(10 years, 3 months ago)
Lords ChamberMy Lords, Amendment 74—indeed, all the amendments in this group—concern the costs of interveners in judicial review proceedings. Clause 67 is another ill considered and unnecessary provision that will damage the efficacy of judicial review. Noble Lords will know that often in judicial review proceedings the court allows a person or body to intervene because it has knowledge, experience or an interest that will assist the court in deciding the case. Clause 67 states that interveners may not receive their costs other than in exceptional circumstances. More worryingly, it adds that, unless there are exceptional circumstances, the intervener must pay any costs that have been incurred by a party as a result of the intervention, no matter how helpful the intervention may have been.

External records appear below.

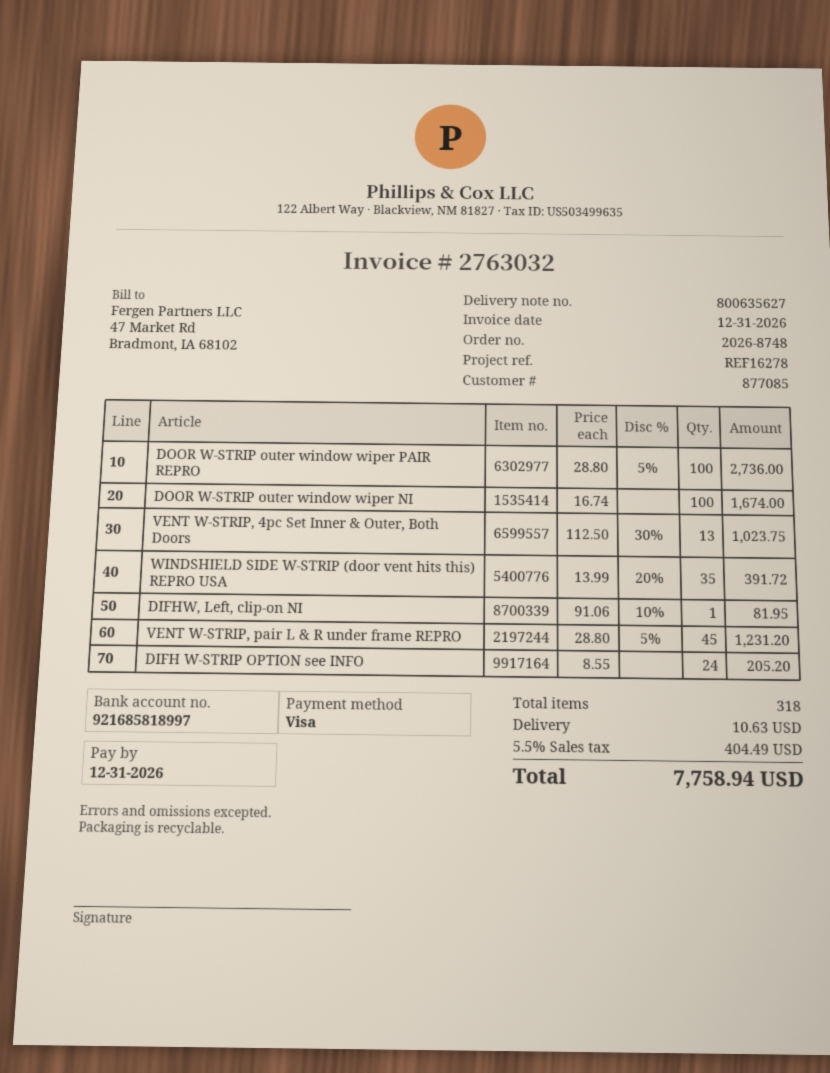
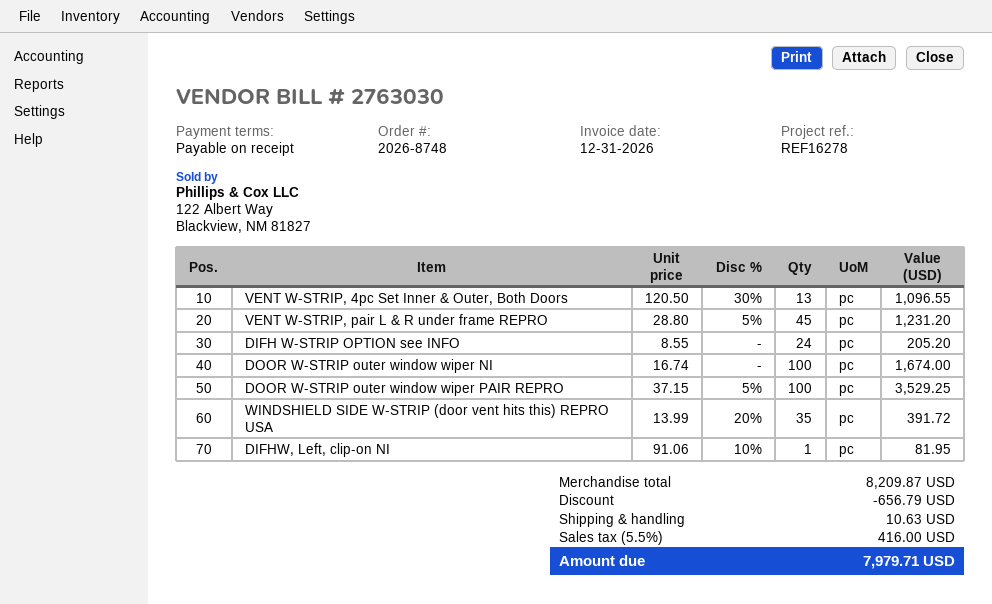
invoice number: 2763032 -> 2763030
DOOR W-STRIP outer window wiper PAIR REPRO: 100 x 28.80 - 5% = 2736.00 -> 100 x 37.15 - 5% = 3529.25
VENT W-STRIP, 4pc Set Inner & Outer, Both Doors: 13 x 112.50 - 30% = 1023.75 -> 13 x 120.50 - 30% = 1096.55
discount: none -> 656.79
tax: 5.5% = 404.49 -> 5.5% = 416.00
total: 7758.94 -> 7979.71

I simply cannot understand why such provisions are necessary or why they are appropriate. The current legal position is clear and fair: the court has discretion on whether to allow an intervention and, if so, whether to order a party to the judicial review to pay the intervener’s costs—which very rarely happens in my experience—or whether to order the intervener to pay costs to a party. Clause 67, by contrast, is manifestly unfair. It will create a strong presumption that the intervener must pay costs, even if the intervention is helpful to the court in raising points and drawing attention to material that assists the court in reaching its judgment.
Why does this matter? It matters for the obvious reason that public interest bodies such as Liberty, the GMC, the UN High Commissioner for Refugees, or indeed the Secretary of State himself or herself—a number of interventions in judicial review cases are made by government departments—will be far less likely to intervene if there is a strong presumption, as the clause will ensure, that they will pay the costs of the intervention and of the other parties. If the clause is enacted, the inevitable consequence is that the court will be denied the assistance that it currently receives from public interest bodies, to the detriment of public law in this country. This makes no sense whatever. Incidentally, I note that the clause does not apply in the Supreme Court, but interventions are as frequent and helpful in the High Court and in the Court of Appeal.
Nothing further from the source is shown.